Cabinet Minister Government of Karnataka
- In office 12 July 2012 – 13 May 2013
- Ministry: Term
- Minister of Food, Civil Supplies & Consumer Affairs: 12 July 2012 - 13 May 2013

Member of Karnataka Legislative Assembly
- In office 2004–2018
- Preceded by: D. B. Chandregowda
- Succeeded by: T. D. Raje Gowda
- Constituency: Sringeri
- Incumbent
- Assumed office 2026
- Preceded by: T.D. Rajegowda
- Constituency: Sringeri

Personal details
- Born: 3 October 1964 (age 61) Thirthahalli
- Party: Bharatiya Janata Party
- Occupation: Politician

= D. N. Jeevaraj =

Indian politician

D. N. Jeevaraj is an Indian politician associated with Bharatiya Janata Party in Karnataka. He was serving as Political Secretary to the Chief Minister of Karnataka along with M. P. Renukacharya.

== Political career ==
D. N. Jeevaraj entered mainstream politics by contesting 1994 Karnataka election from Sringeri. He lost the election against H. G. Govinda Gowda of Janata Dal. He contested from Sringeri again in 1999 Karnataka election and lost to D. B. Chandregowda who had contested from the ticket of Indian National Congress.

In 2004 he defeated sitting MLA D. B. Chandregowda by a margin of 18,221 votes and was consecutively re-elected in 2008 and 2013. He was sworn in as a Minister in the Jagadish Shettar ministry and allotted the department of Food, Civil Supplies & Consumer Affairs, a post which he held till the Jagadish Shettar led Govt lost power to the Indian National Congress in the 2013 Karnataka Legislative Assembly election.
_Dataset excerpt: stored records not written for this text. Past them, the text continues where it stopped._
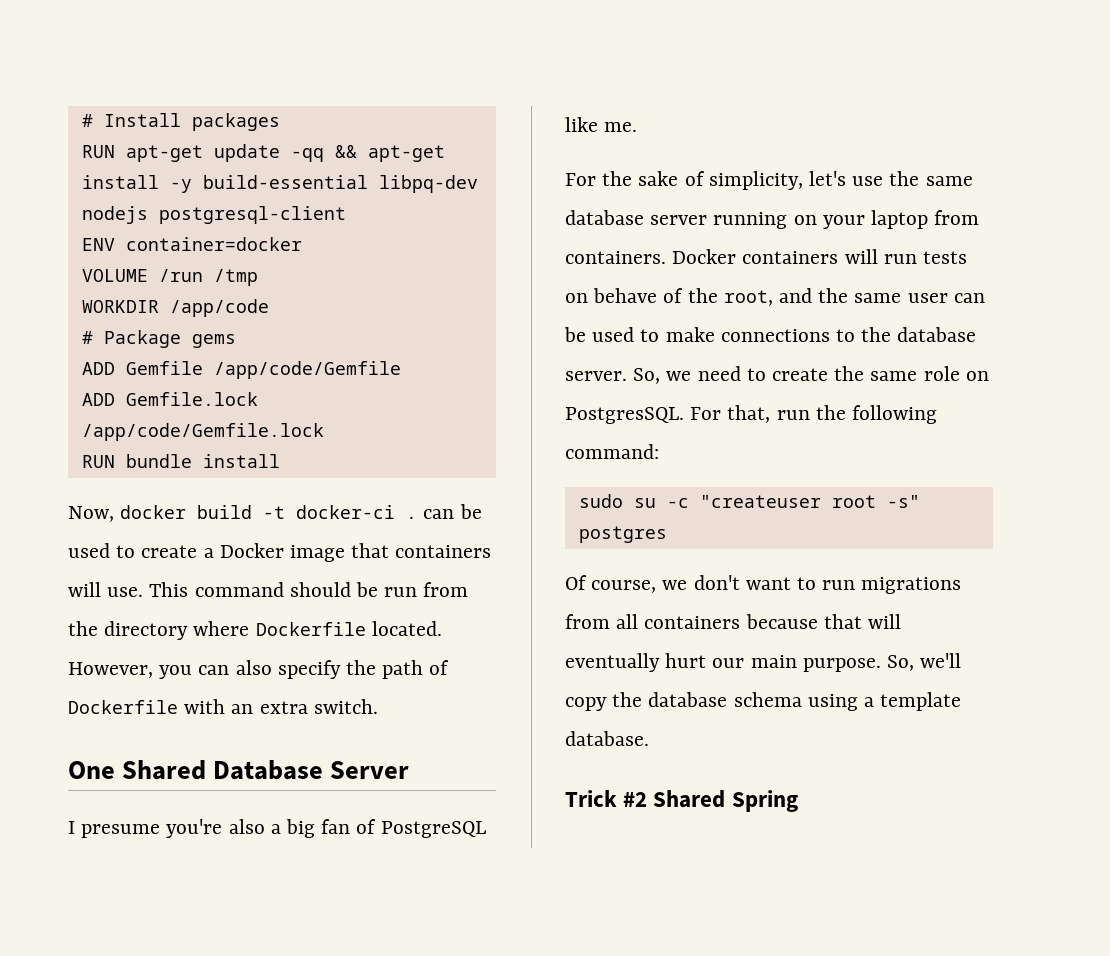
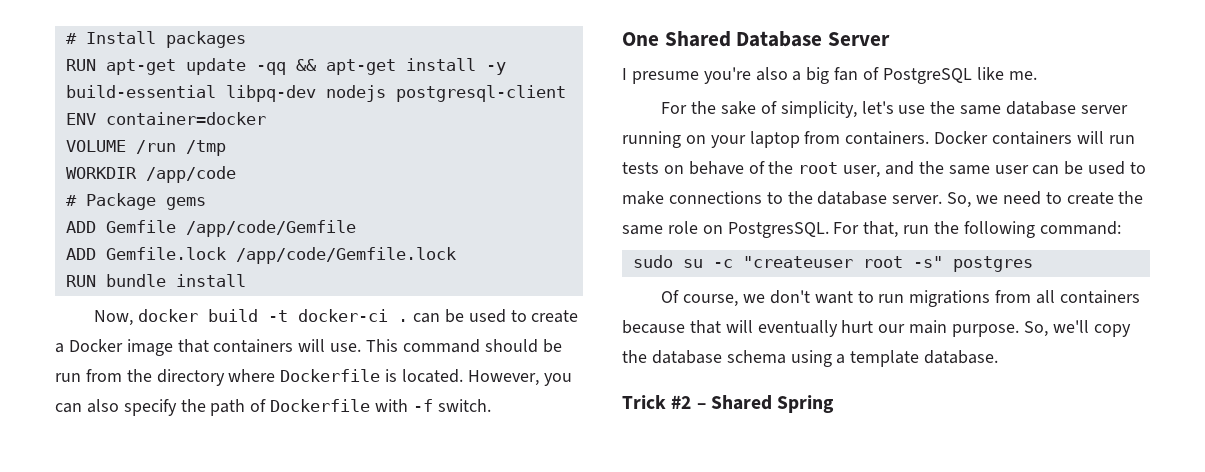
- This command should be run from the directory where Dockerfile located.
+ This command should be run from the directory where Dockerfile is located.
- However, you can also specify the path of Dockerfile with an extra switch.
+ However, you can also specify the path of Dockerfile with -f switch.
- Docker containers will run tests on behave of the root, and the same user can be used to make connections to the database server.
+ Docker containers will run tests on behave of the root user, and the same user can be used to make connections to the database server.
- Trick #2 Shared Spring
+ Trick #2 – Shared Spring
He lost the 2018 Karnataka Legislative Assembly election from Sringeri to T. D. Rajegowda of Congress with a meagre margin of 1989 votes. He was appointed Political Secretary to the Chief Minister of Karnataka B. S. Yediyurappa on 19 December 2020 after S. R. Vishwanath resigned. On 30 September 2021 Basavaraj Bommai re-appointed him as his Political Secretary, despite the fact that Bommai himself had relieved him of this responsibility.